Who are you writing this letter? Wife asks her husband.
- Why?
- Oh, you always have to know everything!

******************************

wife says to her husband:
- Honey, take me wypierd **!
husband gets up from his seat, points to the door and shouted:
- Wypierd ****!!

******************************

third at night. She asks the spouse:
- Baby if you buy me a fur coat?
- Yes.
- But I'm happy!
- Do not be.
- Why?
- Because I talk in my sleep.

******************************

drunken husband comes home at night.

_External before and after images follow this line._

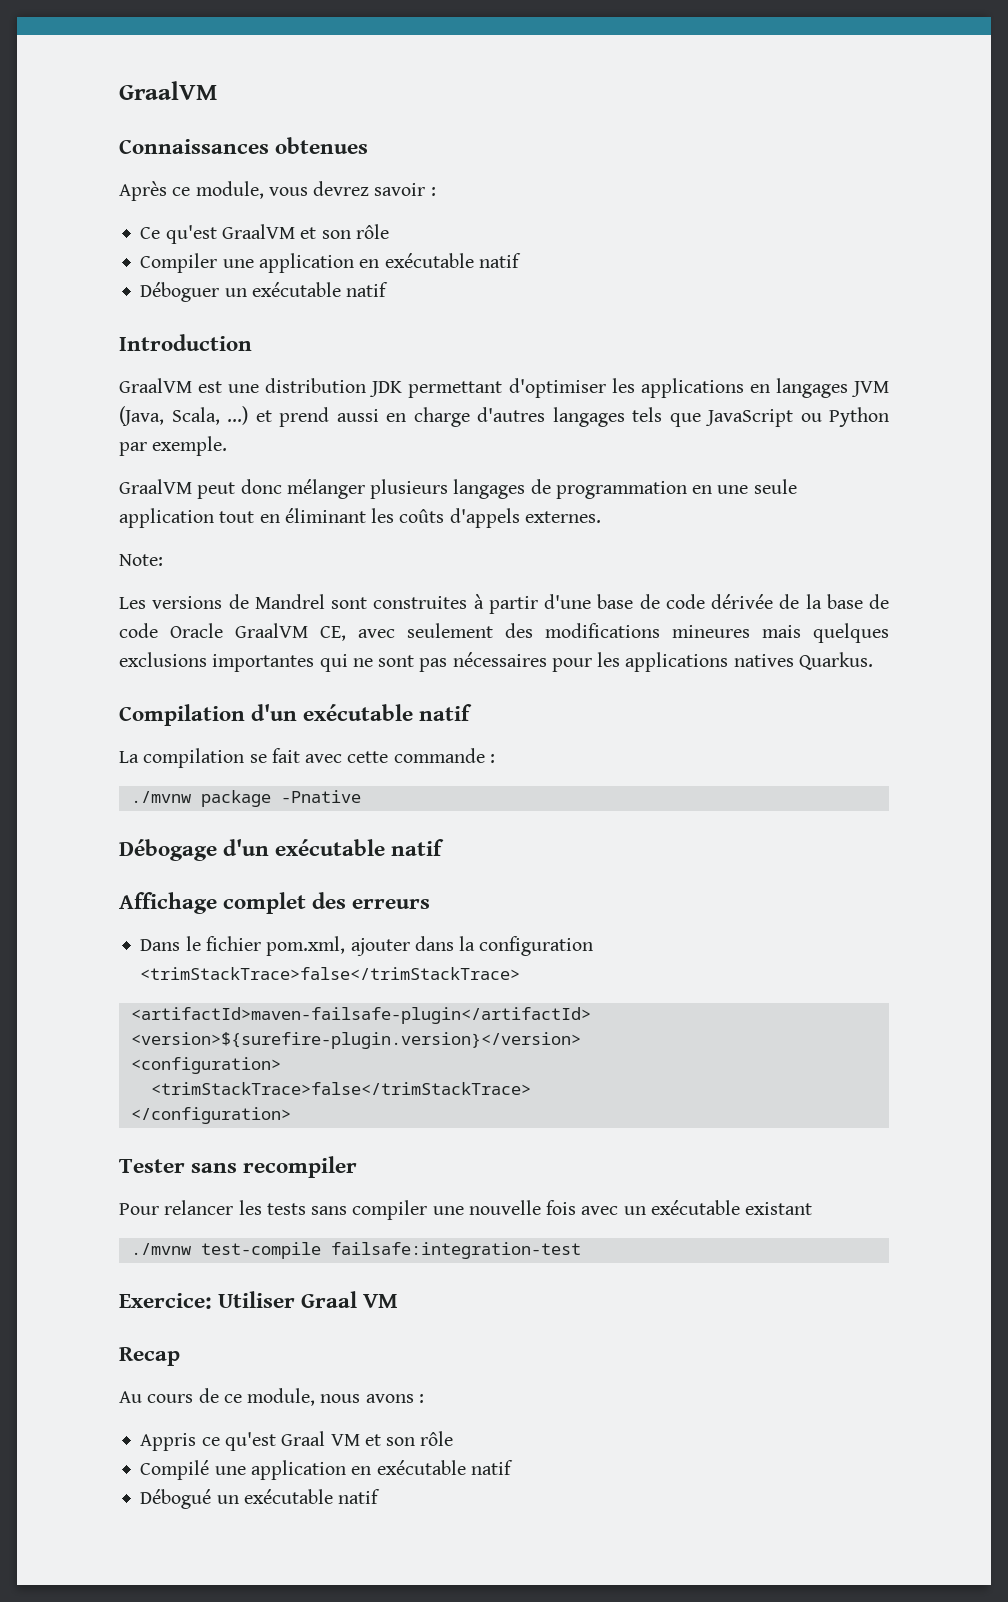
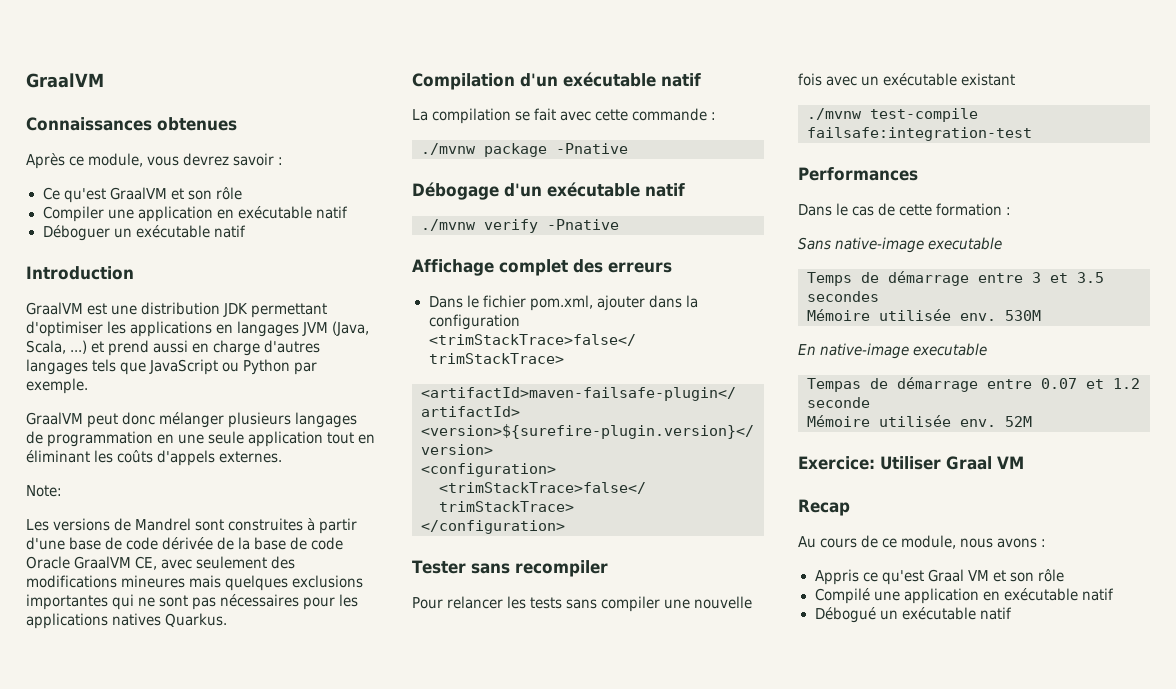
+ ./mvnw verify -Pnative
+ Performances
+ Dans le cas de cette formation :
+ Sans native-image executable
+ Temps de démarrage entre 3 et 3.5 secondes
+ Mémoire utilisée env. 530M
+ En native-image executable
+ Tempas de démarrage entre 0.07 et 1.2 seconde
+ Mémoire utilisée env. 52M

Annoyed wife begins to belabor him with their fists and shouting
- You bastard! You will you still drinking?
- Okay, I will! Just do not pour a big glass!

******************************

going through the desert on a camel Arab, and the next, barely alive, his wife runs. Meet the main Avenue in front of the caravan.
- Where are you hurrying so? - Asks the caravan leader.
- my wife became ill, they were taking her to the hospital.

******************************

husband comes home from work and was hungry as hell. So he says to his wife:
- Give me dinner!
wife said:
- Can you open a can?
A husband:
- Cipuszkę later, now let me eat.

******************************

guy comes home and sees his wife in the Bohemian bed. Husband:
- What ... what are you doing here?
- This gentleman asked me something that I used him away after her husband

******************************

conversation between two friends:
- At night, I dreamed of your wife.
- Well, what are you? And what did she say?
- What was she talking about? She said nothing.
- You know what? It was not my wife.